A brisk and richly imagined early talkie largely forgotten even in Ronald Colman's hardly voluminous filmography, Wesley Ruggles' Condemned (1929) is not the stilted, trying affair you'd imagine, given the release date (less than two years after the debut of rudimentary synch sound technology) and its attendant mechanical handicaps. If you've seen Singin' in the Rain (1952) or The Artist (2011), or any number of actual early talkies from the 1928-30 transitional period, you know what kind of strictures filmmakers faced, and what kind of tiresome, unimaginative theatrical gruel often resulted. In fact, of the many hundreds of films made in that era, only a fraction survive, precisely because once the '30s arrived properly and sound technology was streamlined, the industry had already decided that no one in their right mind would ever want to look at those early films, with their stiff compositions and canned dialogue, ever again.

Ruggles' film is one of the exceptions - still in 1929, you see him mobilize his camera by shooting sound-free and then editing in ambient noise and talk. You also see elaborate tracking shots that absolutely have synched dialogue - if Ruggles could pull this off this early, why couldn't everyone? Maybe it's because Condemned had something of a sizable-for-1929 budget, thanks to producer Samuel Goldwyn. The film is fairly filthy with large-scaled sets (including the first sequence, with a huge multi-tiered interior of a prison ship, filled with howling convicts in stacked cages), bustling costumed crowds, and enough faked tropical melodrama to make Josef von Sternberg cock an envious eyebrow. The story is classic in its simple romanticism: on Devil's Island, in French Guiana, a rogue-ish thief (Colman) is chosen, thanks to his undeniable manners and affable personality, to butler for the warden (a preposterously mustached Dudley Digges) and his wife (Ann Harding). Naturally a prisoners' love story germinates, even as Colman, like all the convicts, is always scheming to escape. The key here is how the characters are conceived, in a script by future-director Sidney Howard (from a book by someone named Blair Niles) - while Colman's Michel is a charming and harmless reprobate, clearly hurting only himself with compulsive thievery, Digges' brutish authoritarian is less villainous dictator than a dim functionary frustrated by how much he apparently repels his young wife. Harding, always a limited actress, is the focal point, disgusted by her husband, predictably swayed by Colman's riffraff, and as completely trapped on the island as any convict. It's one of Hollywood's weirdest bad marriages, and Ruggles lingers on their awkward moments together, as if wondering how they ever managed to find common ground at all.

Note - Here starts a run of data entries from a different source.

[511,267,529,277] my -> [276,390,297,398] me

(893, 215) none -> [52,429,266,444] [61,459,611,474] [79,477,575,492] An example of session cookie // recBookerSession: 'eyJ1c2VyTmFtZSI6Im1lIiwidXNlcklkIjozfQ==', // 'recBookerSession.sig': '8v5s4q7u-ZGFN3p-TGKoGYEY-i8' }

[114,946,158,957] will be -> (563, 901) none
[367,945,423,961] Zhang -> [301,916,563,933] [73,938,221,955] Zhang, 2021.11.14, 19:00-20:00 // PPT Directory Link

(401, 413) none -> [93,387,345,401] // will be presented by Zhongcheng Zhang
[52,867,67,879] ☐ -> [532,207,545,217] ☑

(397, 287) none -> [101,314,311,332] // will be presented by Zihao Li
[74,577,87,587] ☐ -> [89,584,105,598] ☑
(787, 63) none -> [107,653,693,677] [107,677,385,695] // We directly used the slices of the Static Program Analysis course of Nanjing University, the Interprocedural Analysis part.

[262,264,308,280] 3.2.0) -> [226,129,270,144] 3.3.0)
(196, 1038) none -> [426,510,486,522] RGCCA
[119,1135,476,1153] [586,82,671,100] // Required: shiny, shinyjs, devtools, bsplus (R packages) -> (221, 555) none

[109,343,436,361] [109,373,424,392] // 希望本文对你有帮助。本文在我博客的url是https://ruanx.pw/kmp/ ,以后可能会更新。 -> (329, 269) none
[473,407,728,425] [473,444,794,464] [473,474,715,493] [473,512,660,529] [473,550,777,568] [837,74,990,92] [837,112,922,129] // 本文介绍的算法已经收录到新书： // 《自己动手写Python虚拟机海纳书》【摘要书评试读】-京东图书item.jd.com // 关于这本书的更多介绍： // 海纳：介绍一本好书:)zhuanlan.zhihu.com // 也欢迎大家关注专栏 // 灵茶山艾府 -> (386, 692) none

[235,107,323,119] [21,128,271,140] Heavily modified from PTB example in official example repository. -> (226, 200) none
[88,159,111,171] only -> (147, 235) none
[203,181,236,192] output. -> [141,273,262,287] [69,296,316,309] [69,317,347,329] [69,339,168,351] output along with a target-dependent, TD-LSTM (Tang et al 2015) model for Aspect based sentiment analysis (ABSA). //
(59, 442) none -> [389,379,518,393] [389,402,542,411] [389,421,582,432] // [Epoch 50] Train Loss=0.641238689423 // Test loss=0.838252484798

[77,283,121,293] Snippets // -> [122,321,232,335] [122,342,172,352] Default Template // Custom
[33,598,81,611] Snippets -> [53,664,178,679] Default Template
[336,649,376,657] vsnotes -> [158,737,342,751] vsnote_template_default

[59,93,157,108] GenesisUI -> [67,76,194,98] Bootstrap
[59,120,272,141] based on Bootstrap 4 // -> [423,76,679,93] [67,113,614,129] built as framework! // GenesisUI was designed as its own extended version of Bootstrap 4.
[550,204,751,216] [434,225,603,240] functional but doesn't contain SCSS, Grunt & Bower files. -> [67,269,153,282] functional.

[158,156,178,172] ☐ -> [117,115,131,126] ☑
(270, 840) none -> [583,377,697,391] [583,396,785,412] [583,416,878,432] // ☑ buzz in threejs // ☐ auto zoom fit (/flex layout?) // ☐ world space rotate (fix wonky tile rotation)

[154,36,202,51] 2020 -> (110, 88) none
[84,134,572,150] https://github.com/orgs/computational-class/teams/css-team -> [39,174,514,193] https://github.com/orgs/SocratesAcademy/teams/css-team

Everyone's a prisoner. Ruggles, brother to Charles Ruggles and directing since the teens, understands the scenario's pressure points, from all perspectives - Digges is always trying to corner Harding in a sexual way (this is Pre-Code), a maddening domestic situation that explodes when he becomes quite rightly suspicious, and jealous, of Colman. A lot of the story's tensions are manifested visually, as when in a two-shot Digges tries to get his wife to drink, presumably to loosen her up and make her pliable, but she demurs and leaves, taking the lamp with her - leaving him brooding in complete shadow, an image that Ruggles holds on to.

It's also a surprisingly empathic film, finding plenty of little moments of brotherhood between convicts, and getting tremendous mileage from watching Colman watch the other actors, looking for opportunities to escape but also helplessly feeling for their plights. (Not enough credit has been given to Colman as one of the Golden Age's best under-actors, a point made by the unconvincing oddness of the Oscar he got years later, as a showy actor-madman, in A Double Life, 1947.) Of course, the film climaxes with a plot in which Colman and Harding escape together, but since it was an era in which bittersweet tragedy held more sway in story structure than improbable happy endings, the tumble of events, accidents and crises, as Digges' furious husband pursues his quarry through the nighttime swamps of French Guiana (all nicely simulated in the studio), does not resolve neatly. (Still, Colman's breakaway, hiding in a barrel and rolling right through guards and into the water, is almost Keaton-esque.)

Ruggles musters one of the film's best single images here, watching the two boats carrying the two lovers from above, water between them, as they go in opposite directions, eventually leaving nothing but a stretch of dark water filling the frame. Unusual for its year, and from a director no one has ever sung the praises of very highly, Condemned is as visually and texturally rich as movies made long after the struggle with sound technology was over.